XML pickle

C

castironpi

Readability of the Pickle module. Can one export to XML, from cost of
speed and size, to benefit of user-readability?

It does something else: plus functions do not export their code,
either in interpreter instructions, or source, or anything else; and
classes do not export their dictionaries, just their names. But it
does export in ASCII.

Pickle checks any __safe_for_unpickling__ and __setstate__ methods,
which enable a little encapsulating, but don't go far.

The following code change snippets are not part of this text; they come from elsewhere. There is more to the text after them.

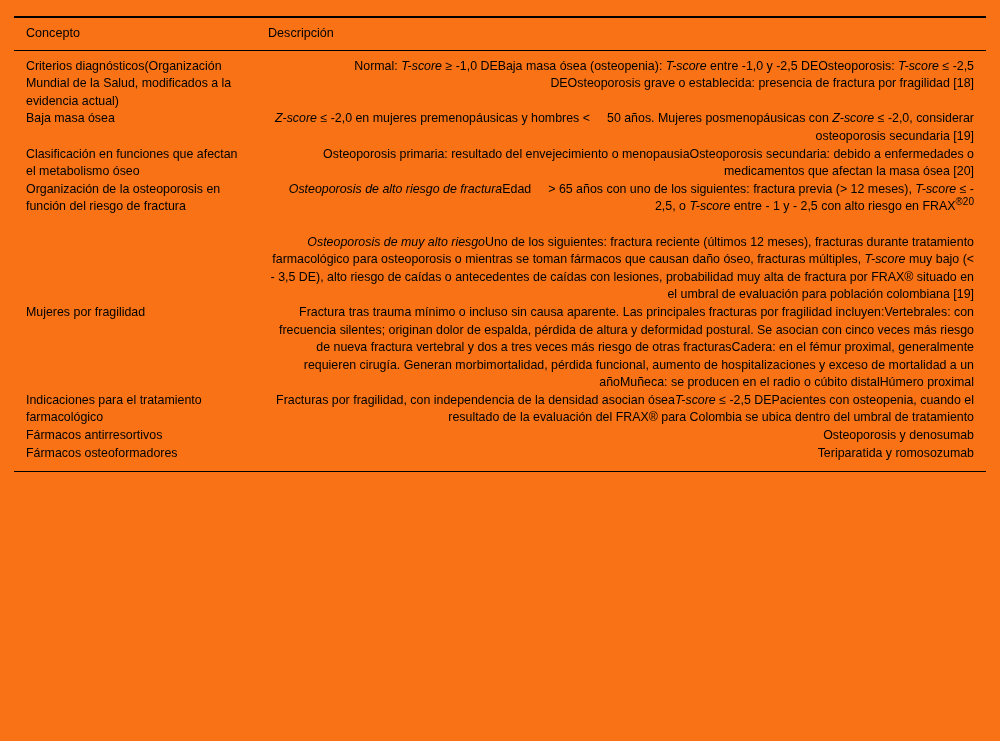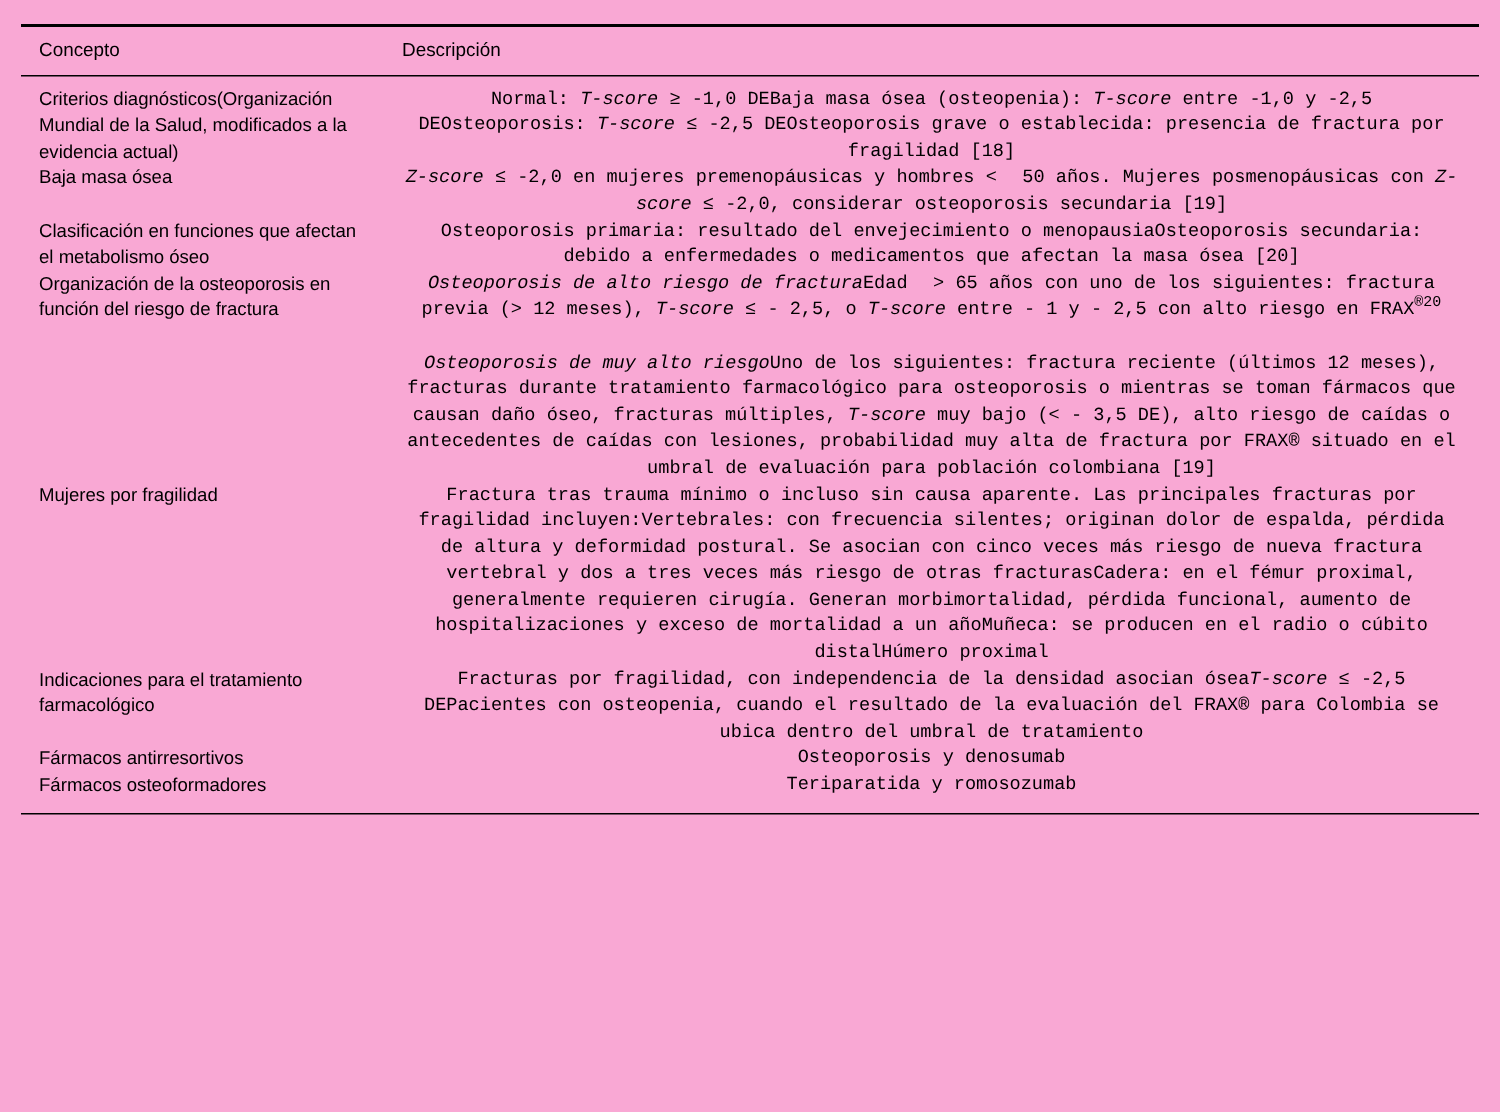--- a/index.html
+++ b/index.html
@@ -14,21 +14,21 @@
     font-family: "Liberation Sans", sans-serif;
     color: #000000;
     -webkit-font-smoothing: antialiased;
   }
 
   .sheet {
     position: relative;
     width: 1000px;
     height: 741px;
     overflow: hidden;
-    background: #f9a8d4;
+    background: #f97316;
   }
 
   .table-wrap {
     position: absolute;
     left: 14px;
     top: 16px;
     width: 972px;
   }
 
   table.concept-table {
@@ -69,22 +69,21 @@
     padding-bottom: 9px;
   }
 
   td.cell-concepto {
     padding-right: 14px !important;
   }
 
   .para {
     margin: 0;
     padding: 0;
-    text-align: center;
-    font-family: Liberation Mono, monospace;
+    text-align: right;
   }
   .para + .para {
     margin-top: 17.6px;
   }
 
   .it { font-style: italic; }
 
   sup.sup-mark {
     font-size: 10px;
     vertical-align: super;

At the other end of the spectrum, there is an externally-readable
datafile:

<?xml version="1.0"?>
<?mso-application progid="Excel.Sheet"?>
<Workbook
xmlns="urn:schemas-microsoft-com:eek:ffice:spreadsheet"
xmlns:ss="urn:schemas-microsoft-com:eek:ffice:spreadsheet">
<Worksheet ss:Name="Sheet1">
<Table>
<Row>
<Cell><Data ss:Type="String">abc</Data></Cell>
<Cell><Data ss:Type="Number">123</Data></Cell>
</Row>
</Table>
</Worksheet>
</Workbook>

Classes can be arranged to mimic this hierarchy:

class XMLable:
def __init__( self, **kwar ):
self.attrs= kwar
class Workbook( XMLable ):
cattrs= {
'xmlns': "urn:schemas-microsoft-com:eek:ffice:spreadsheet",
'xmlns:ss': "urn:schemas-microsoft-com:eek:ffice:spreadsheet" }
class Worksheet( XMLable ):
cattrs= { 'name': 'ss:Name' }
class Table( XMLable ): pass
class Row( XMLable ): pass
class Cell( XMLable ): pass
class Data( XMLable ):
cattrs= { 'type': 'ss:Type' }

data= Data( content= 'abc', type= 'String' )
cell= Cell( data= data )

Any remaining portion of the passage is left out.